The device developed by researchers at University of Texas at Dallas (Richardson, TX, USA) contains an electrochemical sensor that operates by generating electrical signals from chemical reactions. Detecting fentanyl was challenging due to its nonvolatile nature, meaning it doesn't naturally produce an electrochemical signature. To overcome this, the researchers designed a molecular cage-like structure resembling a mousetrap to capture fentanyl. This "trap" incorporates several components, including gold nanoparticles, and utilizes naloxone, a medication that reverses opioid overdoses, to attract and bind to fentanyl. When a urine sample is applied to a test strip, the presence of fentanyl triggers a reaction with the naloxone, resulting in a detectable signal.

This technology can also test other substances for fentanyl by simply diluting a sample in water and applying it to the sensor. The team's proof-of-concept device can detect trace amounts of fentanyl with 98% accuracy, bypassing the need for expensive and time-consuming lab analyses.

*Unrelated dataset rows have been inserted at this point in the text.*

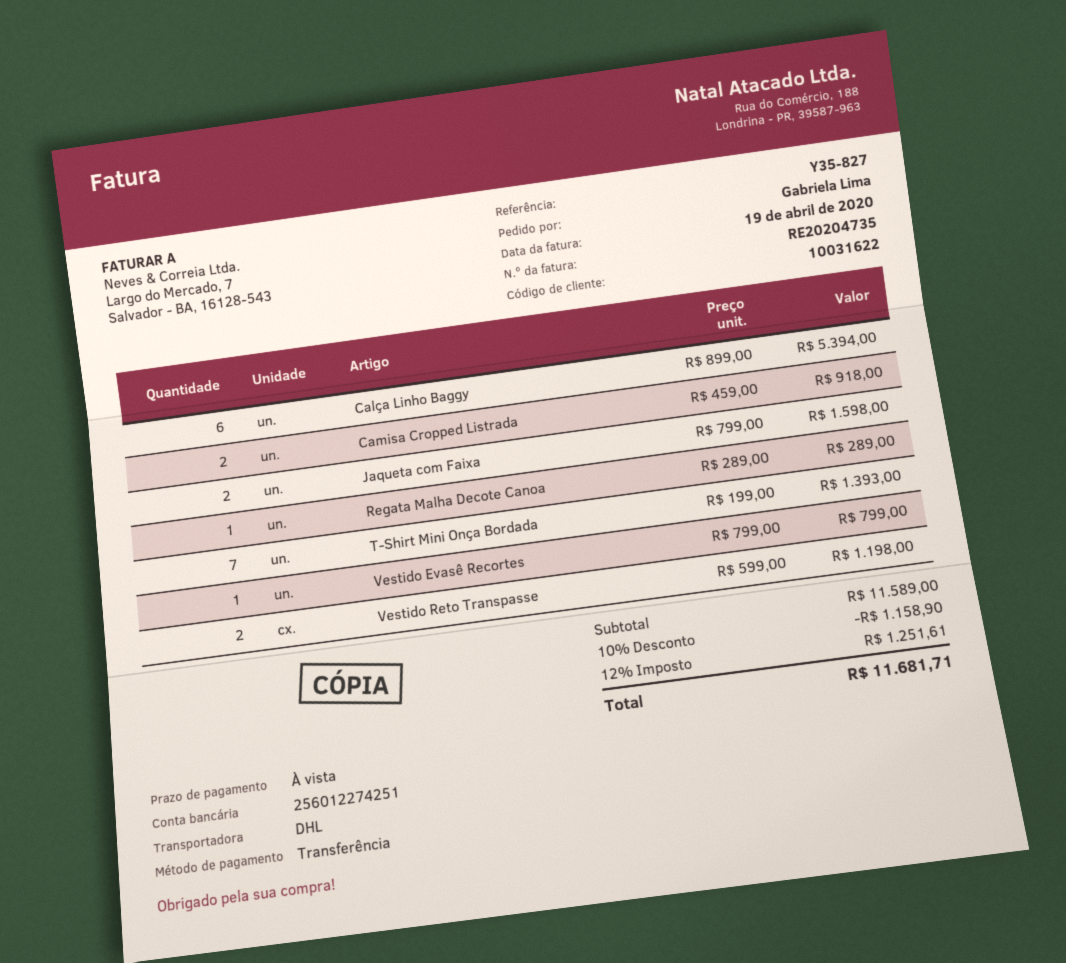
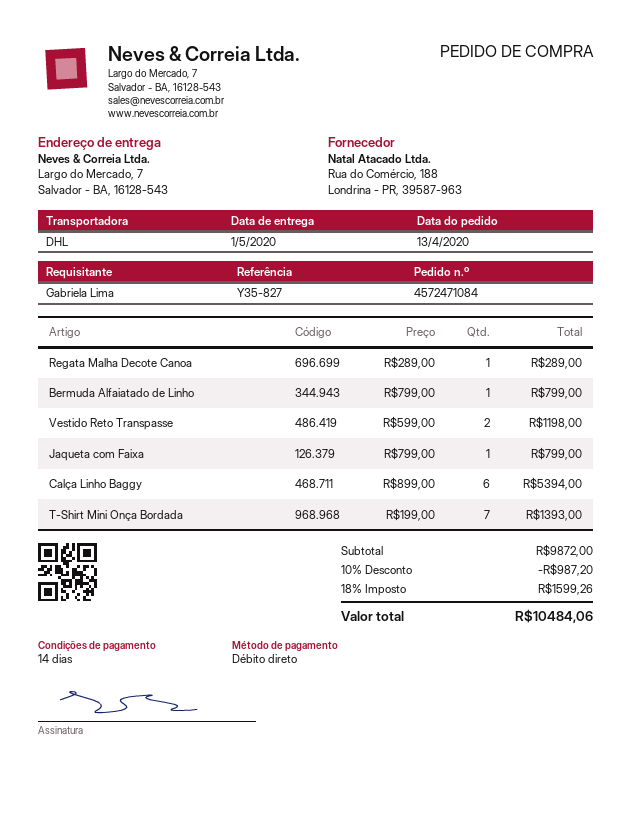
payment terms: on receipt -> 14 days
payment method: bank transfer -> direct debit
Camisa Cropped Listrada: 2 x 459.00 = 918.00 -> none
Jaqueta com Faixa: 2 x 799.00 = 1598.00 -> 1 x 799.00 = 799.00
Vestido Evasê Recortes: 1 x 799.00 = 799.00 -> none
Bermuda Alfaiatado de Linho: none -> 1 x 799.00 = 799.00
subtotal: 11589.00 -> 9872.00
discount: 10% = 1158.90 -> 10% = 987.20
tax: 12% = 1251.61 -> 18% = 1599.26
total: 11681.71 -> 10484.06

The current prototype, designed for urine testing, is a precursor to developing a saliva-based test. Efforts are underway to expand the technology for detecting fentanyl in hair, with the ultimate goal being a saliva test. A saliva-based test would be particularly beneficial for first responders in making timely treatment decisions for overdose cases.

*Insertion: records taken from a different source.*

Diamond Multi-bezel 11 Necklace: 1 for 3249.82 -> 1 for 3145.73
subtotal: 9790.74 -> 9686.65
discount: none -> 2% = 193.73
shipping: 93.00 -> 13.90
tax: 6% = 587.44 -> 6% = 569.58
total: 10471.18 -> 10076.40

“There is an urgent demand for an easy-to-use, portable, miniaturized device that can detect fentanyl with high specificity and share results immediately to an internet-connected device,” said Dr. Shalini Prasad, professor and department head of bioengineering in the Erik Jonsson School of Engineering and Computer Science. “Our study demonstrates the feasibility of a highly accurate sensor to detect fentanyl within seconds.”